### AVAILABLE RECORDS

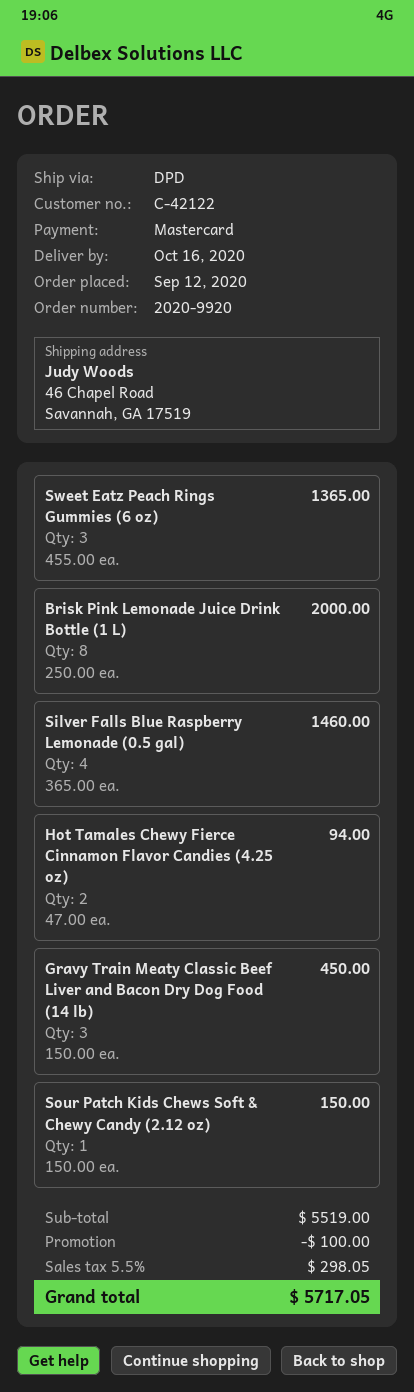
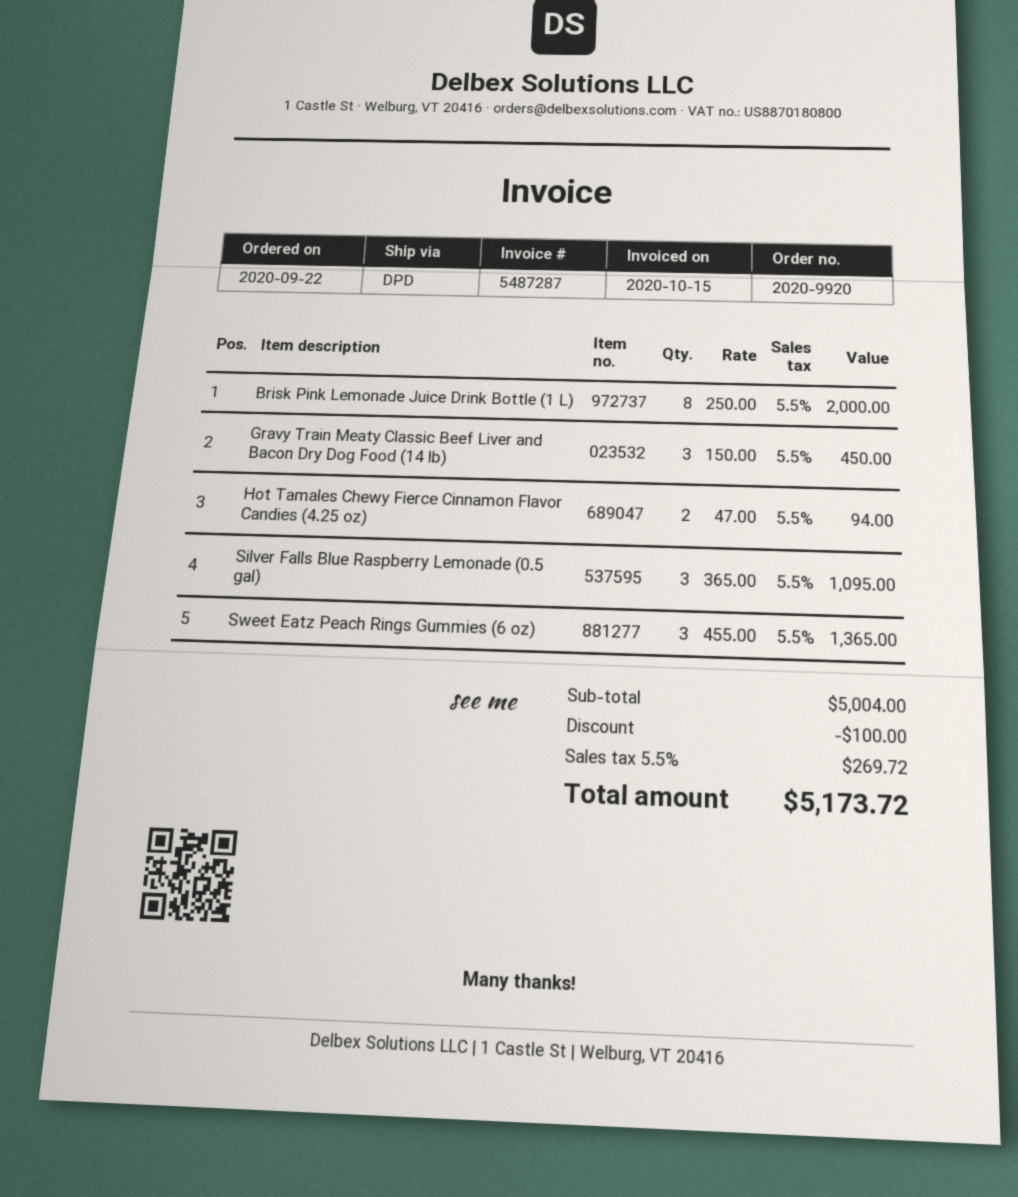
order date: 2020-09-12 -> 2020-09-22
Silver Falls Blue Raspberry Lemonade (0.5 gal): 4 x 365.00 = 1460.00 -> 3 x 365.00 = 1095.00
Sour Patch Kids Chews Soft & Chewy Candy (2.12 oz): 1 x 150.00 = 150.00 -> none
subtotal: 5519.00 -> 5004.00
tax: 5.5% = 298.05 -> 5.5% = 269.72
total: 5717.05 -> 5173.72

### WHAT IS EXPECTED
Word for word, reproduce the material above and omit each image.

### OUTPUT OF THE TASK
order date: 2020-09-12 -> 2020-09-22
Silver Falls Blue Raspberry Lemonade (0.5 gal): 4 x 365.00 = 1460.00 -> 3 x 365.00 = 1095.00
Sour Patch Kids Chews Soft & Chewy Candy (2.12 oz): 1 x 150.00 = 150.00 -> none
subtotal: 5519.00 -> 5004.00
tax: 5.5% = 298.05 -> 5.5% = 269.72
total: 5717.05 -> 5173.72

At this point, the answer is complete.